EXERCISE BRIEF
What lines below contain the string "none"? List them all.

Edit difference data
*** Begin section ***

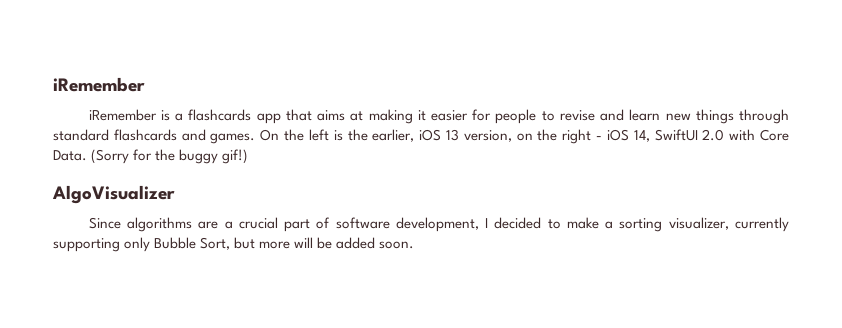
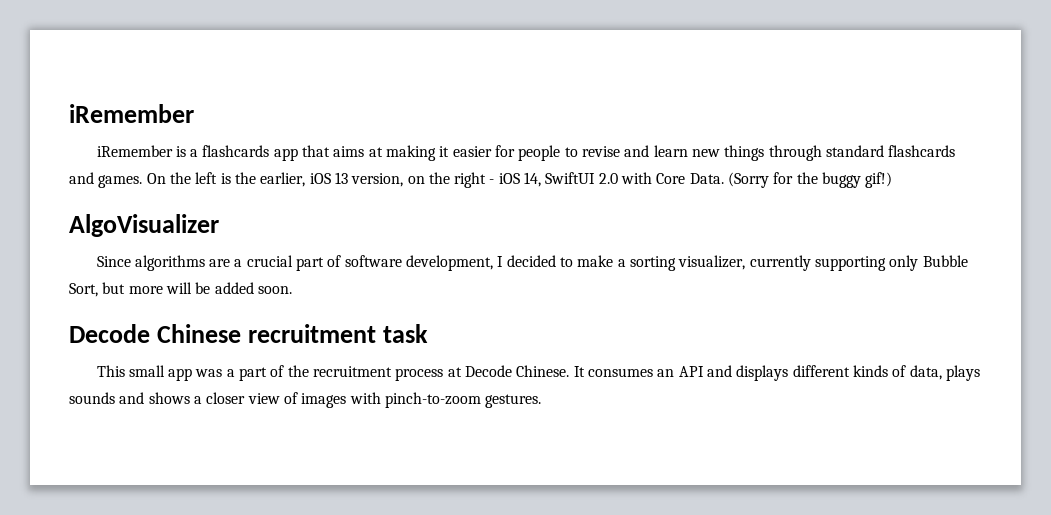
(415, 245) none -> [69,324,429,343] [96,365,980,381] [69,392,542,408] // Decode Chinese recruitment task // This small app was a part of the recruitment process at Decode Chinese. It consumes an API and displays different kinds of data, plays sounds and shows a closer view of images with pinch-to-zoom gestures.

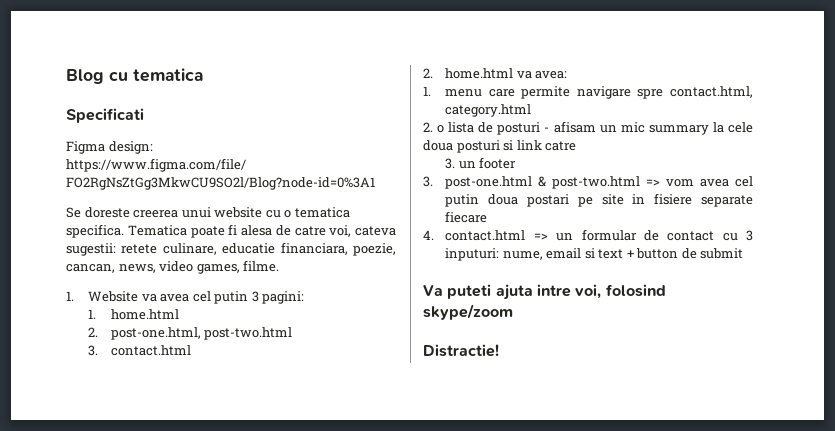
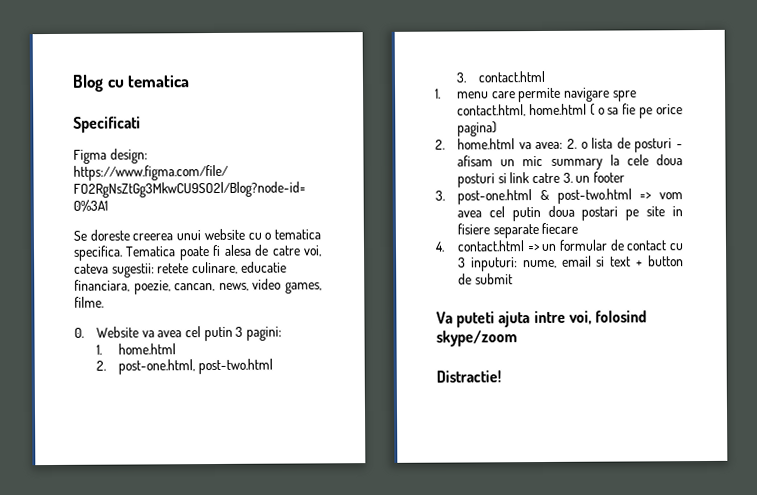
[66,291,74,301] 1. -> [74,327,84,338] 0.
[423,68,568,79] // 2. home.html va avea: -> (546, 76) none
[445,104,532,117] category.html // -> [528,103,684,119] [457,121,498,137] [435,138,564,150] home.html ( o sa fie pe orice pagina) // 2. home.html va avea:
(577, 146) // -> (561, 178) none

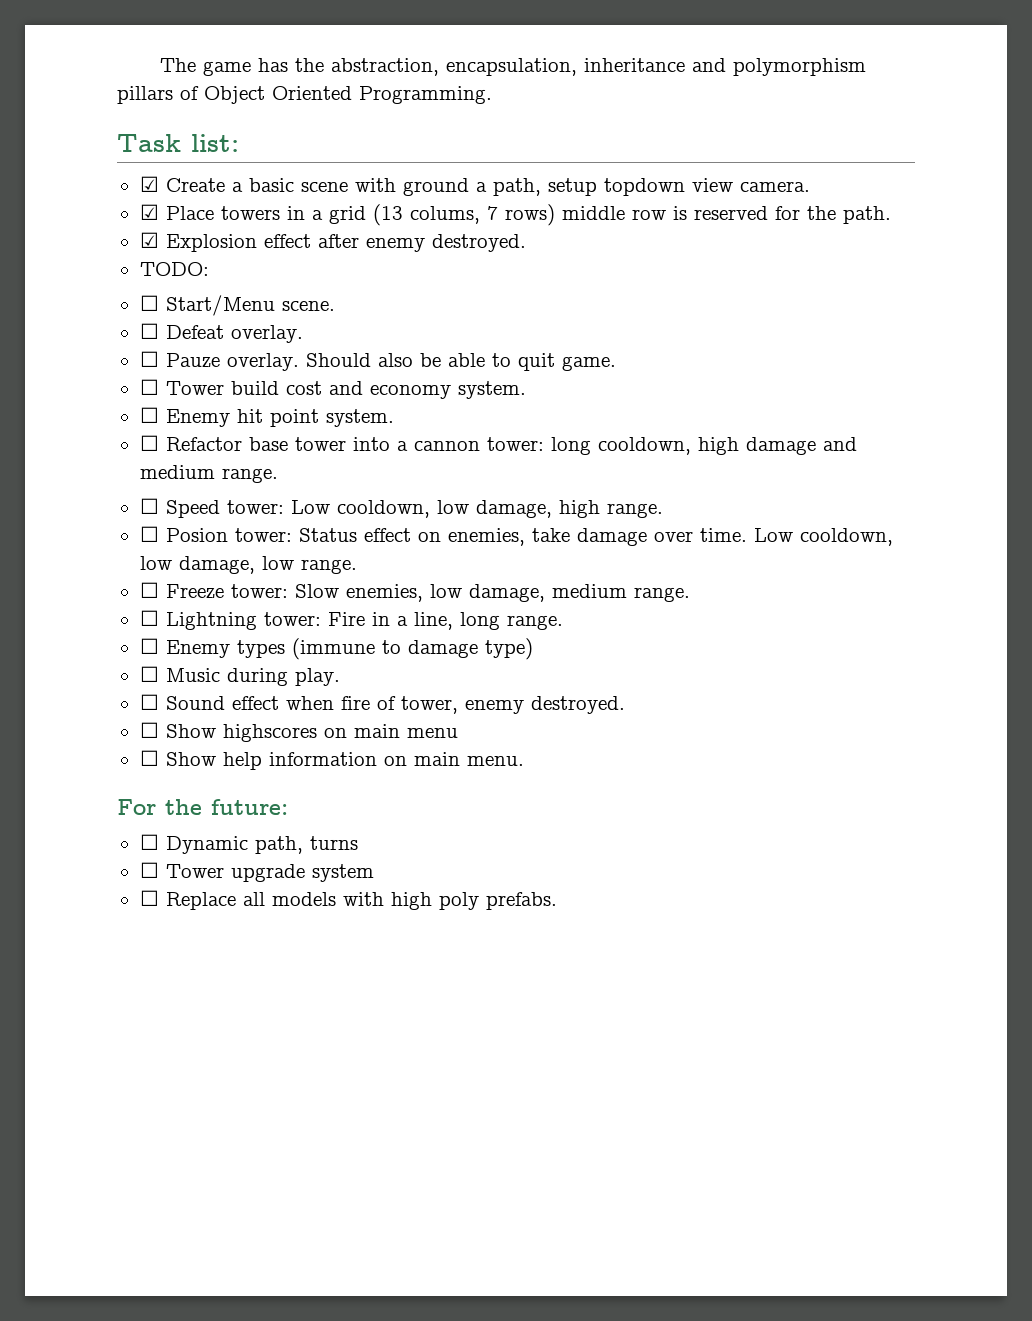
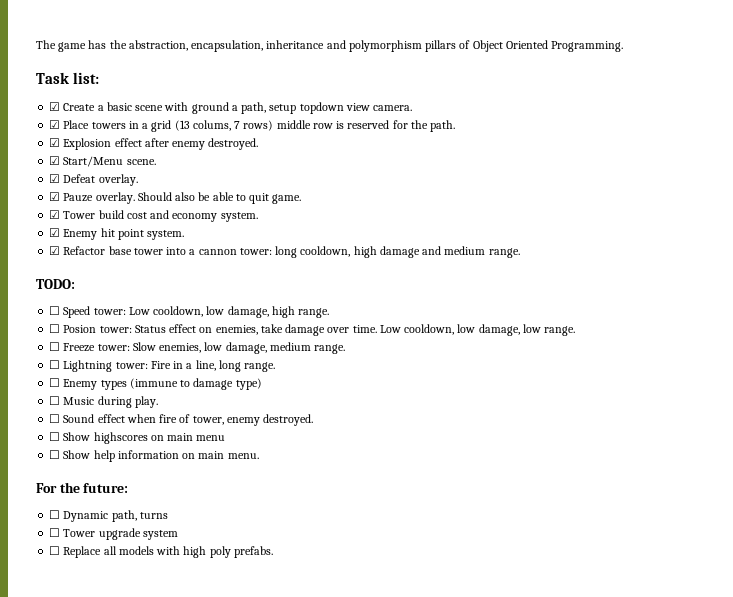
[139,262,209,276] [139,295,159,311] TODO: // ☐ -> [49,156,61,165] ☑
[139,323,159,339] ☐ -> [49,174,61,183] ☑
[139,351,159,367] ☐ -> [49,192,61,201] ☑
[139,379,159,395] ☐ -> [49,210,61,219] ☑
[139,407,159,423] ☐ -> [49,228,61,237] ☑
[139,435,159,451] ☐ -> [49,246,61,255] ☑
(278, 475) none -> [36,279,75,289] // TODO:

*** End section ***

YOUR RESPONSE
(415, 245) none -> [69,324,429,343] [96,365,980,381] [69,392,542,408] // Decode Chinese recruitment task // This small app was a part of the recruitment process at Decode Chinese. It consumes an API and displays different kinds of data, plays sounds and shows a closer view of images with pinch-to-zoom gestures.
[423,68,568,79] // 2. home.html va avea: -> (546, 76) none
(577, 146) // -> (561, 178) none
(278, 475) none -> [36,279,75,289] // TODO:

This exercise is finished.